Understanding the Stall Speed of Delta Winged Aircraft

Many pilots and aviation enthusiasts wonder about the stall speed of different aircraft designs. Specifically, the delta wing aircraft has gained significant attention due to its unique shape and capabilities. This article will explore the concept of stall speed, specifically for delta winged aircraft in the landing configuration. We will also discuss the definitions and implications of Vso and Vs, and provide some specific examples for a well-known aircraft, the Concorde.

The Concept of Stall Speed

A wing can stall at any airspeed, any attitude, and at any altitude, regardless of its configuration. The critical factor for a wing to stall is exceeded angle of attack, or the critical angle. This phenomenon occurs when the airflow over the wing is disrupted, leading to a loss of lift.

Stall Speed Definitions

To provide a clearer understanding, let's look at the definitions of stall speed as per the FAA's 14 CFR Chapter I, Part 1, §1.2: Vso: The power-off stalling speed with gear and full flaps extended. Vs: The minimum steady flight speed for which the aircraft is still controllable.

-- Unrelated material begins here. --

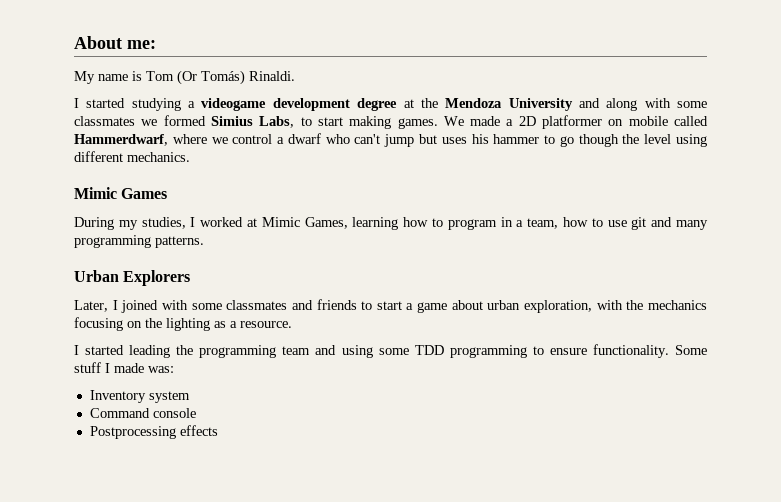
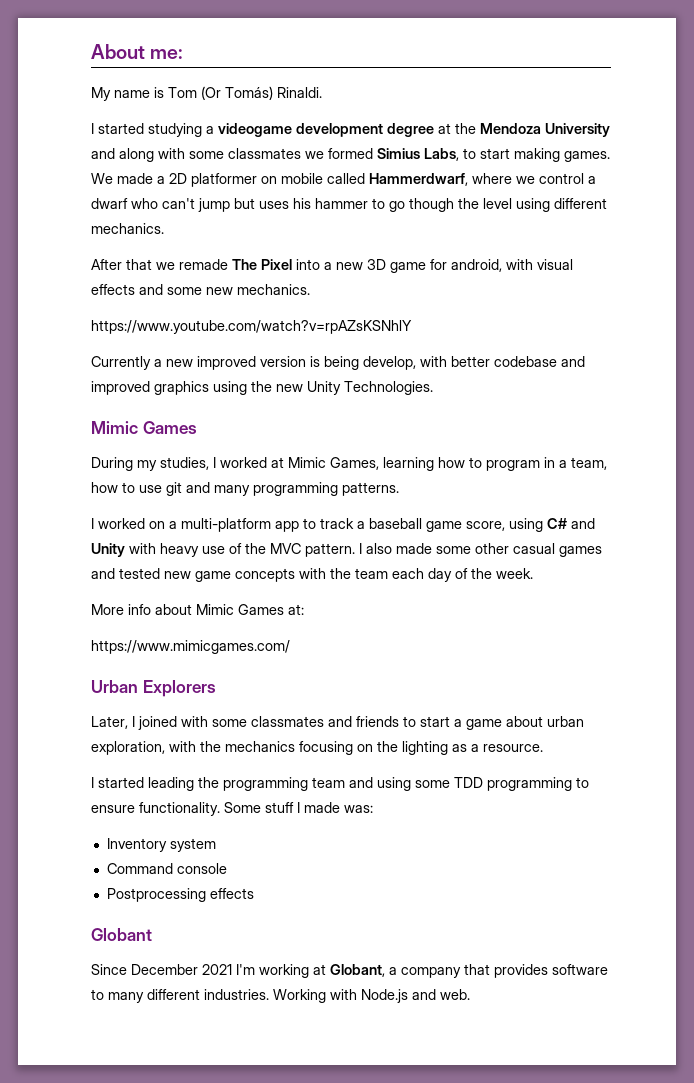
(190, 157) none -> [91,259,573,273] [91,284,310,295] [91,320,412,334] [91,356,585,370] [91,381,433,395] // After that we remade The Pixel into a new 3D game for android, with visual effects and some new mechanics. // https://www.youtube.com/watch?v=rpAZsKSNhlY // Currently a new improved version is being develop, with better codebase and improved graphics using the new Unity Technologies.
(204, 242) none -> [91,518,595,532] [91,543,602,557] [91,568,533,582] [91,604,304,615] [91,640,290,654] // I worked on a multi-platform app to track a baseball game score, using C# and Unity with heavy use of the MVC pattern. I also made some other casual games and tested new game concepts with the team each day of the week. // More info about Mimic Games at: // https://www.mimicgames.com/
(218, 430) none -> [91,928,152,941] [91,964,608,978] [91,989,470,1003] // Globant // Since December 2021 I'm working at Globant, a company that provides software to many different industries. Working with Node.js and web.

Among these, Vso is particularly relevant to pilots in the landing phase of flight. It represents the stalling speed of the aircraft when it is in the landing configuration, which includes the gear and flaps down. This value is crucial for ensuring safe landings and avoiding stall conditions at critical times.

The Case of the Concorde

The Concorde, a renowned supersonic jet with delta wings, serves as an excellent example to illustrate these concepts. According to the FAA data, the Concorde has the following stall speeds: Vs: 160 knots Vso: 125 knots These figures indicate that while the Concorde can maintain control at a lower speed (125 knots) during landing, it must operate above 160 knots for steady flight under all other conditions, such as during takeoff and cruise phases.

Practical Implications

Understanding these concepts is vital for pilots, especially those flying delta wing aircraft. The choice of configuration (gear up, gear down, flaps up, flaps down) significantly affects the stall characteristics and thus the pilot's handling of the aircraft.

Conclusion

In conclusion, stall speed is a critical factor for pilots to consider, particularly in the landing configuration of aircraft equipped with delta wings. Vso, the stall speed with gear and flaps extended, is a specific and crucial value for ensuring safe landings. Understanding the differences between Vs, Vs1, and Vso can greatly enhance a pilot's ability to handle their aircraft in various flight conditions.